Problem to work on
Which lines below fall between the one containing "[509,61,557,86] for -> [412,148,437,166] in" and the one containing "[473,241,543,259] perfectly ->"? Repeat them exactly, counting both of those lines, and add nothing else.

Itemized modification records
=== Section Start ===

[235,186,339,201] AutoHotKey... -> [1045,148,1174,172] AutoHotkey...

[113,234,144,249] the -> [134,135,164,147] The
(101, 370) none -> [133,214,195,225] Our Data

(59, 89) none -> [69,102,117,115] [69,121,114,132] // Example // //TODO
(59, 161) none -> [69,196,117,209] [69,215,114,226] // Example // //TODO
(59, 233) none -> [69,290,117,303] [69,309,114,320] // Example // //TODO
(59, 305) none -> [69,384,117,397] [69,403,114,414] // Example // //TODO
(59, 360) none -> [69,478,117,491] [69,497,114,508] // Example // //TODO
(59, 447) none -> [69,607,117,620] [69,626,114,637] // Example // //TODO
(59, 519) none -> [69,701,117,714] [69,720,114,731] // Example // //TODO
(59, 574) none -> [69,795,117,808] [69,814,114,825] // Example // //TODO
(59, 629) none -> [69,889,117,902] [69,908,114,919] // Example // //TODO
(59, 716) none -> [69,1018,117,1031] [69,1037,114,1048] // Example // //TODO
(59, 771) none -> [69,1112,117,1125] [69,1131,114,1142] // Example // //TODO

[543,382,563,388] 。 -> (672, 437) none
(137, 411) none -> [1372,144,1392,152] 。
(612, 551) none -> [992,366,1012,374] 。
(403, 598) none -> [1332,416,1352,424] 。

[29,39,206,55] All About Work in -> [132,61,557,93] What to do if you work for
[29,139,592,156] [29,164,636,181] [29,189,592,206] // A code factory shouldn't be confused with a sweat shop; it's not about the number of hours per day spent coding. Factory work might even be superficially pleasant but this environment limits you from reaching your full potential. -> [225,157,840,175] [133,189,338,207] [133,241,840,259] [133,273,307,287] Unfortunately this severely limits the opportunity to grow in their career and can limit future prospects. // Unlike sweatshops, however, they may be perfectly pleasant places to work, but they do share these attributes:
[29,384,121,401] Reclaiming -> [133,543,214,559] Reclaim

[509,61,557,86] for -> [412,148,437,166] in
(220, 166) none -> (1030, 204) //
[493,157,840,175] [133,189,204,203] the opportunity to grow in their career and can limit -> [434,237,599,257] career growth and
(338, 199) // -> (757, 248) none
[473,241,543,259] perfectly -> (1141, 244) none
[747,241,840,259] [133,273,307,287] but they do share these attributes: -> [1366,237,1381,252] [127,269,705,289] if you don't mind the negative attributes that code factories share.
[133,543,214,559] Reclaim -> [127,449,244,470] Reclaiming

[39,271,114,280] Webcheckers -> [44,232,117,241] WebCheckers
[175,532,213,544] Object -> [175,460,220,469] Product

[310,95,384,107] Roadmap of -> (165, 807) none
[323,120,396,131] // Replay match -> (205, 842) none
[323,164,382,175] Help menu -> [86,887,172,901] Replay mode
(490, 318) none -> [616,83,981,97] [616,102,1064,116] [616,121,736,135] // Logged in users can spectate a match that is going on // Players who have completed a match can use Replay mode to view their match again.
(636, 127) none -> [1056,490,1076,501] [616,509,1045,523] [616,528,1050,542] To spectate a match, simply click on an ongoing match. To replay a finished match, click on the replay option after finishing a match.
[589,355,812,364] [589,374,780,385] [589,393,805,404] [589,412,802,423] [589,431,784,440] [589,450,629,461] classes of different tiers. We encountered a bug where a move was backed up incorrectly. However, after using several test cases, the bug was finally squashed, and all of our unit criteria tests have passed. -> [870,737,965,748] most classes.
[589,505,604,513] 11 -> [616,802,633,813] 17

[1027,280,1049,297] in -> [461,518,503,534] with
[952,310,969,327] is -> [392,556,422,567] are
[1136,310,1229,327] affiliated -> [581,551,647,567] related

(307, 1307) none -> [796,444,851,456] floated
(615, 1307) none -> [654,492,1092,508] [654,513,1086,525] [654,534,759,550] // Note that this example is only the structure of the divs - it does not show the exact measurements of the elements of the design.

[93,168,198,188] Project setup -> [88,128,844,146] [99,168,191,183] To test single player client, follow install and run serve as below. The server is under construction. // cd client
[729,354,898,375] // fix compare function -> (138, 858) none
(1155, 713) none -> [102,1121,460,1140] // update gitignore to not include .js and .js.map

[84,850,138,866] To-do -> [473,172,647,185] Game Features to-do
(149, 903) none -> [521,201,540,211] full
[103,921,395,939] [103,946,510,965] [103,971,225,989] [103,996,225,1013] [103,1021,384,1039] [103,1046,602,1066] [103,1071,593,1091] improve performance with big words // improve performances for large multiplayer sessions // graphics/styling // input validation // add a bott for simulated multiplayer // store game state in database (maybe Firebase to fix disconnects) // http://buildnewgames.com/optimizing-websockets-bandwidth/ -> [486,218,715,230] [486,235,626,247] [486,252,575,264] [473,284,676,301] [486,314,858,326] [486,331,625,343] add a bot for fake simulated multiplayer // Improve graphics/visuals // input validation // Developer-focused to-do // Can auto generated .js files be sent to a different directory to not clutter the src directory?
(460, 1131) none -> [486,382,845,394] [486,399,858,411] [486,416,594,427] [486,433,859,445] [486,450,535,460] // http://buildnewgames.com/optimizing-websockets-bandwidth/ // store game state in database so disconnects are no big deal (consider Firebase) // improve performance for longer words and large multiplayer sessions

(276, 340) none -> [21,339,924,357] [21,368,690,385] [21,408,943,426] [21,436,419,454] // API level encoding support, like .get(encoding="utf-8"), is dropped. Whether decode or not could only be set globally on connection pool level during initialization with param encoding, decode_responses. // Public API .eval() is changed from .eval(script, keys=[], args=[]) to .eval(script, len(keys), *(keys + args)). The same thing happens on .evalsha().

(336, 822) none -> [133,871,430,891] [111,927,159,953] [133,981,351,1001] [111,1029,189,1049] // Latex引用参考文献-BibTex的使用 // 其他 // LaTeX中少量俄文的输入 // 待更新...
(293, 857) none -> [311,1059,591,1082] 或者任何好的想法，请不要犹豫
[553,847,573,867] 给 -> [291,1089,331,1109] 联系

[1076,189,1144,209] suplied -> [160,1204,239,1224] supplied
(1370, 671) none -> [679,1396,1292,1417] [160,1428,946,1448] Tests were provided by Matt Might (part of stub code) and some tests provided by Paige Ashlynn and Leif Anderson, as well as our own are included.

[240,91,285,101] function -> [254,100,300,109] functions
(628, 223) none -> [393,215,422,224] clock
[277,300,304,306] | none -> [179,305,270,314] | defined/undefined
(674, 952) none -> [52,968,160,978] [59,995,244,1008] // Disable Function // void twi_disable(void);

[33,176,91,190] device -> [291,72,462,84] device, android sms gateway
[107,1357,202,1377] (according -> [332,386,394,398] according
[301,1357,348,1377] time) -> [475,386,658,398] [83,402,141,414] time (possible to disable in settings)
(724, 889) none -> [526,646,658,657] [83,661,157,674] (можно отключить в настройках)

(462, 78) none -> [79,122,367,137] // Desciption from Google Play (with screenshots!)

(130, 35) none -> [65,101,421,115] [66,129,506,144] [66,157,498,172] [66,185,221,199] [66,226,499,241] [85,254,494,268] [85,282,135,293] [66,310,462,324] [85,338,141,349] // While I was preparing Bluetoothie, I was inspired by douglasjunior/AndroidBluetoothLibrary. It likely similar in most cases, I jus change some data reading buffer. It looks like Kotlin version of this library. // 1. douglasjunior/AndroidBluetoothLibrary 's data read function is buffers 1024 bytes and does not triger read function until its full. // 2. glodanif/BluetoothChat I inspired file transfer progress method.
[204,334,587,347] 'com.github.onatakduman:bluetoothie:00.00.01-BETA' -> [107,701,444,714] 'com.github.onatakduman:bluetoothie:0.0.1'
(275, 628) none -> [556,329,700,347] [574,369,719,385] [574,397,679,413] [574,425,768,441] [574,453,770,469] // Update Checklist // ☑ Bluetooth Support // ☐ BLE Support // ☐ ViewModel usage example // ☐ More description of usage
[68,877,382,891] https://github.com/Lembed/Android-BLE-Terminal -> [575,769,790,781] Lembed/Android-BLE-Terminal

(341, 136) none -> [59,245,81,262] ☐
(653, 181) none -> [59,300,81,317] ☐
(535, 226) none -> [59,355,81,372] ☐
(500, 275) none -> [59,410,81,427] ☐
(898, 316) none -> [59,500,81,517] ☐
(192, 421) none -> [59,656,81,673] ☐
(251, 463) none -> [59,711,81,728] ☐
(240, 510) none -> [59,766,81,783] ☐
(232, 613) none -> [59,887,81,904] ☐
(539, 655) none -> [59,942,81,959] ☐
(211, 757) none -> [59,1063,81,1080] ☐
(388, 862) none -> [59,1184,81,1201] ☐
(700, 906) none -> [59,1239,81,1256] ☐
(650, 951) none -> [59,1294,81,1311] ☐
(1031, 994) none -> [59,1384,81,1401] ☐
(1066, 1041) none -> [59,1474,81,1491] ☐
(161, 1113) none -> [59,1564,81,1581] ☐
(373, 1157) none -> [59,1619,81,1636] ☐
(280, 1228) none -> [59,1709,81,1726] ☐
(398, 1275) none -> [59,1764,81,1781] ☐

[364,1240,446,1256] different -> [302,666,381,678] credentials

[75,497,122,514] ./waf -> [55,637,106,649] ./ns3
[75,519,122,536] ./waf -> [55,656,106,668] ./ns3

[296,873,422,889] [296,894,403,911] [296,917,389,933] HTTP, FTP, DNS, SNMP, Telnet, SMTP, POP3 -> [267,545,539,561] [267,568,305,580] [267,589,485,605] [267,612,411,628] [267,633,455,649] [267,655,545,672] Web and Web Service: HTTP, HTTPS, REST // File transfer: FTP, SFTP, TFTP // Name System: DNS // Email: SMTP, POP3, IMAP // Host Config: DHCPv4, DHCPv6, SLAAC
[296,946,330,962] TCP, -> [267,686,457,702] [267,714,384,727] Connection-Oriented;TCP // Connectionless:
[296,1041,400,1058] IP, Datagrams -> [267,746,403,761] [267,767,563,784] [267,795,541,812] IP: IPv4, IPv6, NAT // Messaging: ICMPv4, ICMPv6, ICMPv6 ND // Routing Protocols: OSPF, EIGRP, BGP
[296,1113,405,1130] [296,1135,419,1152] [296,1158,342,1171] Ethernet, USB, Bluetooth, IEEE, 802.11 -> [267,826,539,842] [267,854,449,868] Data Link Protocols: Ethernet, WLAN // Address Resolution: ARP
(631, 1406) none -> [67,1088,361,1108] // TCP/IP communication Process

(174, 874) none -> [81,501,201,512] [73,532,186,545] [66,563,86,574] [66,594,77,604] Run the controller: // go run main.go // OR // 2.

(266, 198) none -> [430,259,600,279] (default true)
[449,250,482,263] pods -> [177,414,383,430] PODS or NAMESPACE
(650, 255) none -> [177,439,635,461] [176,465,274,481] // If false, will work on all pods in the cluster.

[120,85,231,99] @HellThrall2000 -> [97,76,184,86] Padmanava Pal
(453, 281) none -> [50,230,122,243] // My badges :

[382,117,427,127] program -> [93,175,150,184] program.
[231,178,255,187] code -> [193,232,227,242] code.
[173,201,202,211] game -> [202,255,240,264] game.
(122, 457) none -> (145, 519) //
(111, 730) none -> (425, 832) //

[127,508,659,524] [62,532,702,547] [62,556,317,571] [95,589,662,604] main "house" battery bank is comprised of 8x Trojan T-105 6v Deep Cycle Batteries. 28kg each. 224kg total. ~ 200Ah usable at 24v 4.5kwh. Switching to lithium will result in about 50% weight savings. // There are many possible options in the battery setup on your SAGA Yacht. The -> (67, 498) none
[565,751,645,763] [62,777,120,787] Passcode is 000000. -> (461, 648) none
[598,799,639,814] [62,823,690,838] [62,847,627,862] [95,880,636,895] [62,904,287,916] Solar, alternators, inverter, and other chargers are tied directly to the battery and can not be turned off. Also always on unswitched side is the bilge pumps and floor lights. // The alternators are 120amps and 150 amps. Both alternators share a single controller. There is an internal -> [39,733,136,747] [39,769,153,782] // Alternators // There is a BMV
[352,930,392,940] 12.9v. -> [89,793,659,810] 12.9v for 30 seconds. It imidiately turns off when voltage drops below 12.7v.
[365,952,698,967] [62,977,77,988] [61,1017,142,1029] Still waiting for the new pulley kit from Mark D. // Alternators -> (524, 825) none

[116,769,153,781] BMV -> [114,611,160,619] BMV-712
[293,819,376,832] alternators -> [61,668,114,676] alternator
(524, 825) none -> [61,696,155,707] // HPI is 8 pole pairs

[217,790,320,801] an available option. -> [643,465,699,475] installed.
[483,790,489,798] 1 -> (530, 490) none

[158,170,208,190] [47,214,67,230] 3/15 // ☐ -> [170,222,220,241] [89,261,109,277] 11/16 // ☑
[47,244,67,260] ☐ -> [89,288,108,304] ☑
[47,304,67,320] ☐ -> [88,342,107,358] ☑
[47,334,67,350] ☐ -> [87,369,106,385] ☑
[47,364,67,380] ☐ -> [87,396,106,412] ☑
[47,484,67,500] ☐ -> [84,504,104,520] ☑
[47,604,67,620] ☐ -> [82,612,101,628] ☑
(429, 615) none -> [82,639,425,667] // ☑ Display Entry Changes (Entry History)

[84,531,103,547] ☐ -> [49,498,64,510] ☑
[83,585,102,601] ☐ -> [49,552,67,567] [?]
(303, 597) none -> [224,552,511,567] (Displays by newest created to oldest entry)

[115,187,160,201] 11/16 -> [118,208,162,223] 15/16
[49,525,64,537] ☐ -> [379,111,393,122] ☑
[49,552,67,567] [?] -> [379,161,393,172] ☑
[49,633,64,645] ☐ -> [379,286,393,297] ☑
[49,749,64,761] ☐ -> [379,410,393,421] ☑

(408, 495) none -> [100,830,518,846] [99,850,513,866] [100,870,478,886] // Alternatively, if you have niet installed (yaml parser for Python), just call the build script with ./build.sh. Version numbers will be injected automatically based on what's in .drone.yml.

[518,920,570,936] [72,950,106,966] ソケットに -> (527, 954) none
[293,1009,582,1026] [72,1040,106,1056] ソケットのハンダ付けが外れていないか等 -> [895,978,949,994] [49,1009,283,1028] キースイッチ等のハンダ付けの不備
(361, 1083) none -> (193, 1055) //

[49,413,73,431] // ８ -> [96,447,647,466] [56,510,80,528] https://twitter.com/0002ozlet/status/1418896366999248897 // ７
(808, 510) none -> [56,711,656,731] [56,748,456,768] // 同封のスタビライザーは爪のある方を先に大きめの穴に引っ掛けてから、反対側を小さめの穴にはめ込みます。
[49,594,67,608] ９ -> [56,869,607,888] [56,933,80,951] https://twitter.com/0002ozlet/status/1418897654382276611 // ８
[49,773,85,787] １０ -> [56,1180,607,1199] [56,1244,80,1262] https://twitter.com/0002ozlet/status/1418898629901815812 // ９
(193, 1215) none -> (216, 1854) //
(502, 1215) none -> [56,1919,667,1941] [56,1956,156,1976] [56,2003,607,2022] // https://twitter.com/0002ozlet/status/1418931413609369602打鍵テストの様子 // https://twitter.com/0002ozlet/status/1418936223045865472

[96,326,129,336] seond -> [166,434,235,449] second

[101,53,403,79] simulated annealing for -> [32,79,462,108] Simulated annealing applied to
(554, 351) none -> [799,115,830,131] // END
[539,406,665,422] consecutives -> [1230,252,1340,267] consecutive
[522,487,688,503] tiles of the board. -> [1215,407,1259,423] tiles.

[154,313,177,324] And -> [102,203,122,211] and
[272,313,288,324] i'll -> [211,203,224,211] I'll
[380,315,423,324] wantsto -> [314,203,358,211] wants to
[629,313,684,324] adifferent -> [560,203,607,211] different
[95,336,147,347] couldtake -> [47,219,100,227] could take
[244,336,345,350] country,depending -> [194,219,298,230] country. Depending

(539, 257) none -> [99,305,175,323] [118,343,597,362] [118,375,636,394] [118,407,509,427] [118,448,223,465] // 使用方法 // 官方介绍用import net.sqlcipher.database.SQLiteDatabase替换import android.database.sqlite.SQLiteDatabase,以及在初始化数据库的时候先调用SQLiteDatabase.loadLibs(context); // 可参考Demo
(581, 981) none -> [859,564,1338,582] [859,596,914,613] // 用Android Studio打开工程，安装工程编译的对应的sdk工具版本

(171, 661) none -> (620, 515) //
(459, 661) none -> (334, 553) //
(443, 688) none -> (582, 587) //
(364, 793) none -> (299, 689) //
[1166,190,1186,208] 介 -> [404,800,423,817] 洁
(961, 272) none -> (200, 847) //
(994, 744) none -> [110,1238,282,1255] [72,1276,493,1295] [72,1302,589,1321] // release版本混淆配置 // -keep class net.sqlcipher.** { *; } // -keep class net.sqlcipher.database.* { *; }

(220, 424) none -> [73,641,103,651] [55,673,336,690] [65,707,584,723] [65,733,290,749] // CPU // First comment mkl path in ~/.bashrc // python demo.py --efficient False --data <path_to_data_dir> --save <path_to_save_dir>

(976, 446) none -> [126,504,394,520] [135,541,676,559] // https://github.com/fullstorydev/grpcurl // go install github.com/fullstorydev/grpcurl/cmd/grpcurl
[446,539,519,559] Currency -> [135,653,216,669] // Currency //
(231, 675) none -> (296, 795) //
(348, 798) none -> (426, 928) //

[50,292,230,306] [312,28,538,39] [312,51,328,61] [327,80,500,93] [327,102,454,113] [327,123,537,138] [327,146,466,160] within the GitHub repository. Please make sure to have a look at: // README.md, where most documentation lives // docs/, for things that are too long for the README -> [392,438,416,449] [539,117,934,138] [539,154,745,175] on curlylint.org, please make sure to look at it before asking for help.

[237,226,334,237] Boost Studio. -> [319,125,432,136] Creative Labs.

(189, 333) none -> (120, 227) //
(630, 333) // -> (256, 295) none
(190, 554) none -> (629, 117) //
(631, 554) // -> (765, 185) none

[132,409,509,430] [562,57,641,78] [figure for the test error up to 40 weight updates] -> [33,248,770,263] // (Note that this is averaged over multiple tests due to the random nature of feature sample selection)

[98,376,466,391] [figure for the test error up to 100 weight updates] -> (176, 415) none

=== Section End ===

Answer
[509,61,557,86] for -> [412,148,437,166] in
(220, 166) none -> (1030, 204) //
[493,157,840,175] [133,189,204,203] the opportunity to grow in their career and can limit -> [434,237,599,257] career growth and
(338, 199) // -> (757, 248) none
[473,241,543,259] perfectly -> (1141, 244) none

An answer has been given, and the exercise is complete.